Problème, cet ennemi insidieux est omniprésent au Mali et pénètre trop facilement dans les turbines du Caracal, pourtant irréprochable lors des opérations en Afghanistan, Libye ainsi qu’à Djibouti. C’est le système de filtration, qui est sous la responsabilité d’Airbus Helicopters, qui est mis en cause . "La granularité particulière du sable malien crée une érosion rapide des moteurs", confirme-t-on chez le constructeur. Il rappelle qu’initialement le Caracal était conçu pour des missions de récupération d’aviateurs dont l’appareil a été abattu en territoire ennemi. Un appareil développé pour l’armée de l’air après la guerre en Serbie.
Chez Airbus Helicopters, on met l’accent également sur les conditions d’emploi extrêmes des hélicoptères au Mali avec des missions très longues, de plus de douze heures. "Les pistes d’atterrissages et de décollages des hélicoptères ne sont pas préparés, les appareils bouffent beaucoup du sable. Et la façon, dont ils sont opérés, génère une usure plus rapide".
Une panne qui revient très chère
Un dysfonctionnement qui coûte cher à l’armée, les sénateurs dénonçant "le coût de l’heure de vol excessif". "Depuis janvier 2013, 22 moteurs ont été changés, précisent les auteurs du rapport.
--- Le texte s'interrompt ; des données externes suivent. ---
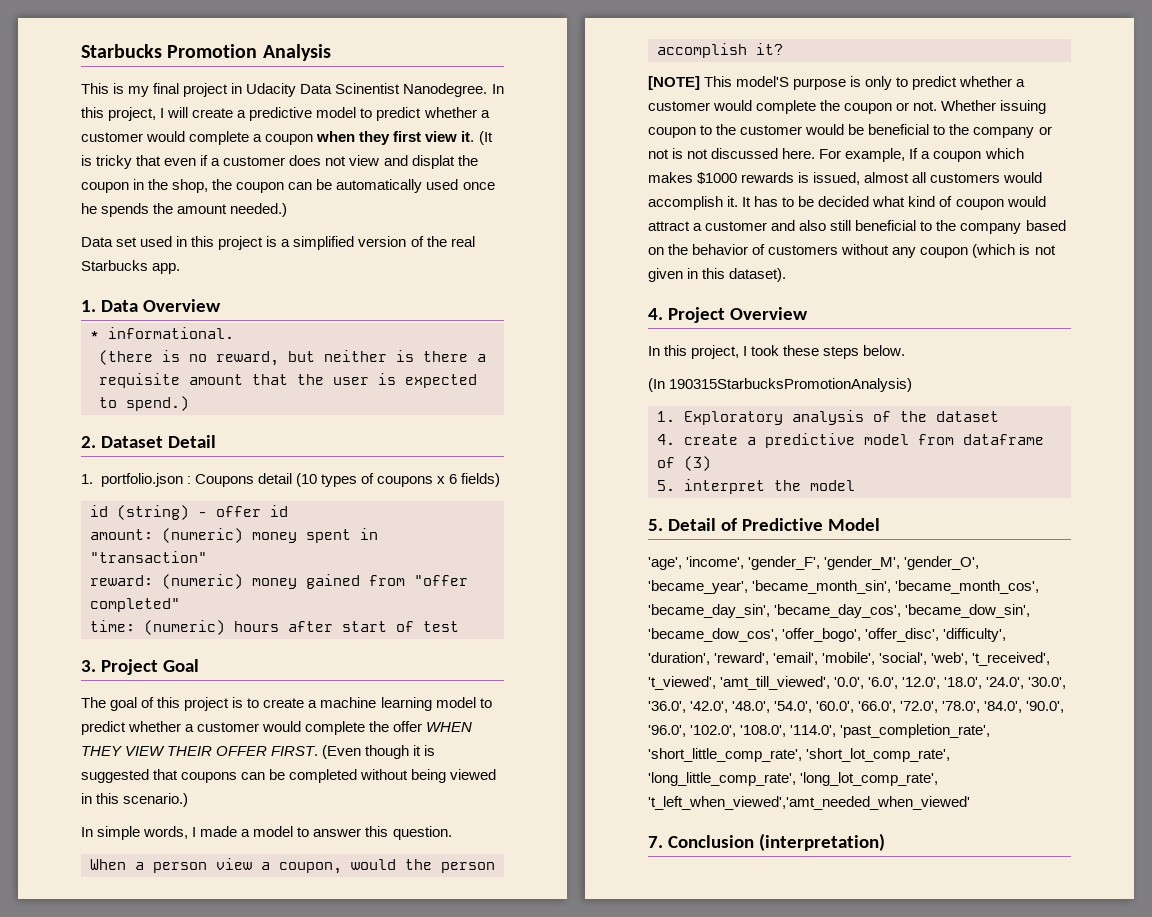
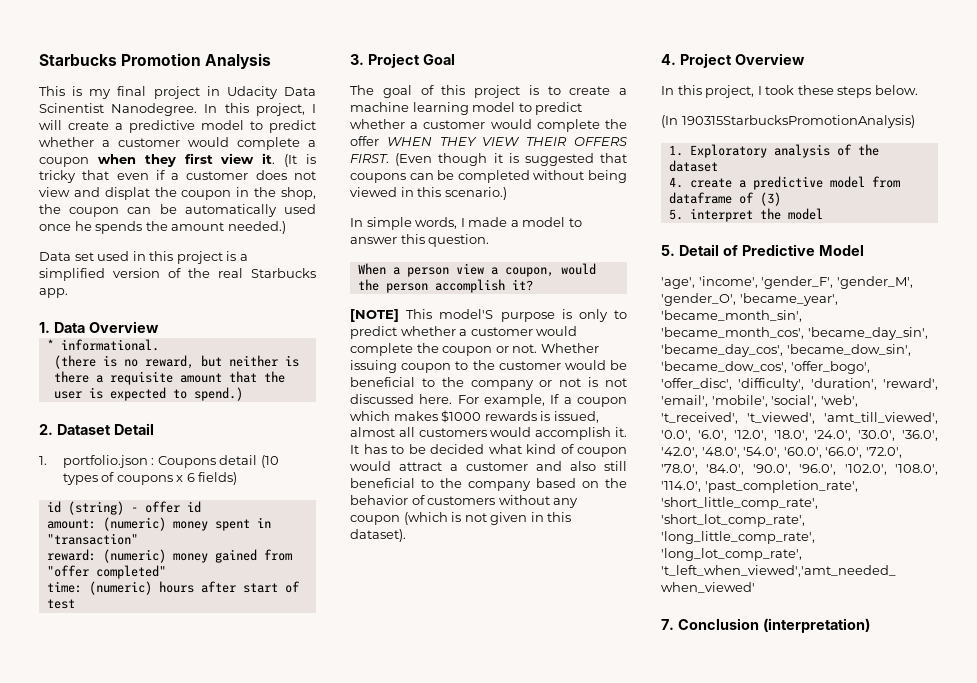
[216,746,268,756] OFFER -> [574,137,627,146] OFFERS

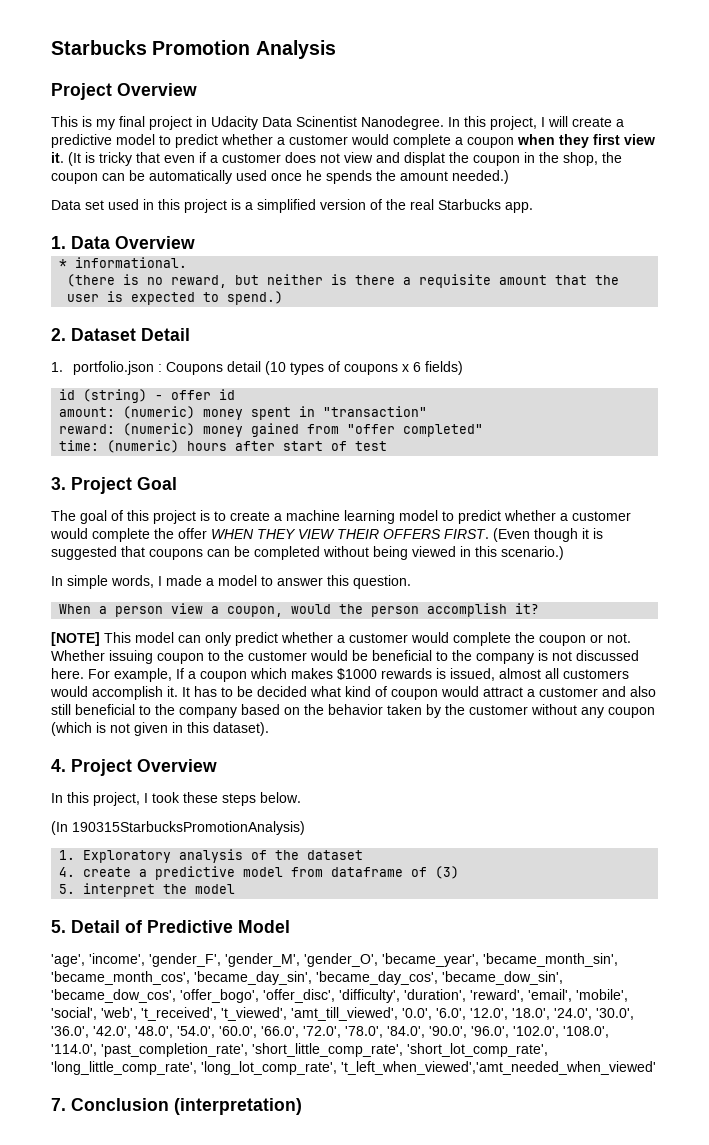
(272, 61) none -> [51,83,197,100] // Project Overview
[439,309,627,322] model'S purpose is only to -> [135,632,231,646] model can only
[539,378,582,387] or not -> (534, 658) none
[411,495,496,505] of customers -> [387,704,528,718] taken by the customer

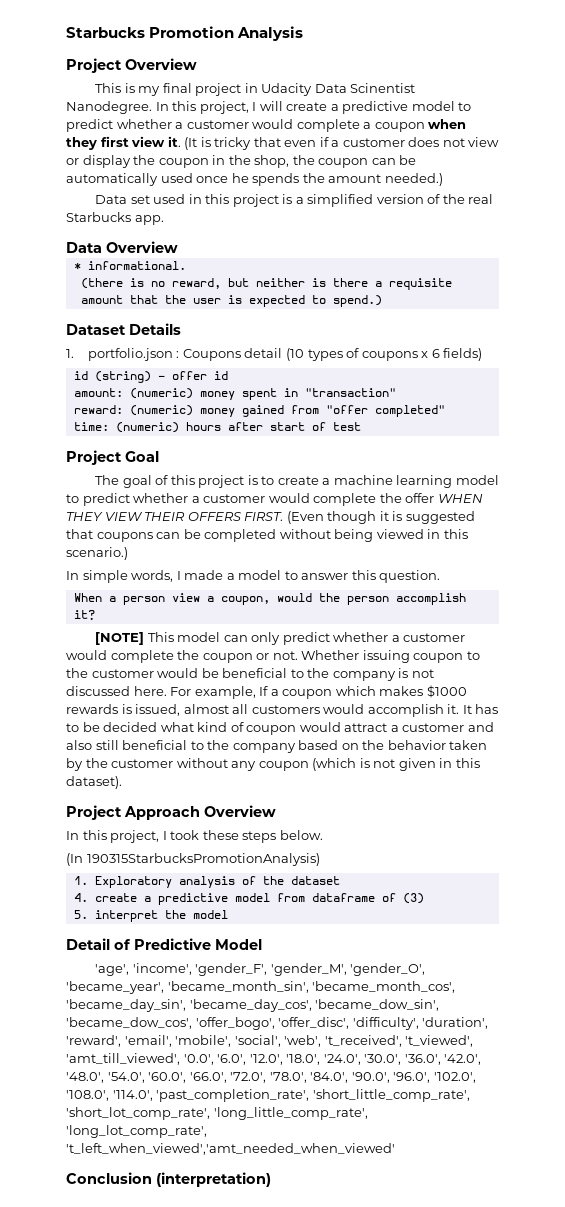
[376,152,445,166] and displat -> [66,155,131,168] or display
[51,236,66,249] 1. -> (164, 220) none
[51,328,190,341] 2. Dataset Detail -> [66,323,181,335] Dataset Details
[51,477,66,490] 3. -> (361, 426) none
[51,759,132,776] 4. Project -> [66,805,200,820] Project Approach
[51,920,66,933] 5. -> (228, 914) none
[51,1098,66,1111] 7. -> (395, 1149) none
Enfin le coût du maintien en condition opérationnelle est lui aussi prohibitif. Le coût de réparation d’un moteur est de l’ordre de 300.000 à 600.000 euros hors taxe. Cette situation est inacceptable. Des mesures correctrices des industriels concernés s’imposent". Notamment le service après-vente qui "n’est pas à la hauteur de ce que l’Etat est en droit d’attendre"."Cela nous coûte trop cher", laisse entendre de son côté l’armée de l’air.
Airbus Helicopters en coopération avec le motoriste Turbomeca a trouvé une solution. Le constructeur a dans un premier temps proposé de mettre à disposition via son réseau mondial de son client militaire des lots de moteurs de rechange civils (EC225) pour assurer la disponibilité des Caracal au Mali, précise-t-on à La Tribune. Des lots de rechanges qui sont sous la responsabilité des militaires.
A qui la faute ? A personne. En accord avec le client, Airbus Helicopters a conservé pour le Caracal le même système de filtration que celui du Cougar, un hélicoptère pourtant développé dans les années 80 et doté d’un moteur moins puissant (Makila 1A1). Certains estiment qu’à l’époque le ministère avait voulu déjà faire des économies et éviter de payer des équipements plus solides et donc plus chers.
Pas d’impact à l’export ?
Pour autant, au-delà de l’amélioration des flux logistiques des moteurs, l’armée de terre et de l’air réclament un nouveau filtre à sable pour leurs hélicoptères. La DGA étudie la possibilité de développer un nouveau système de filtration à l’épreuve du sable malien. Turbomeca y travaille déjà. Le motoriste "développe des solutions de modifications plus robuste", assure-t-on à la Tribune.
Un dysfonctionnement qui peut être in fine facilement traité et ne pas impacté Airbus Helicopters dans ses campagnes export, notamment en Pologne. Par exemple, le Tigre possède déjà ce type de filtre à sable.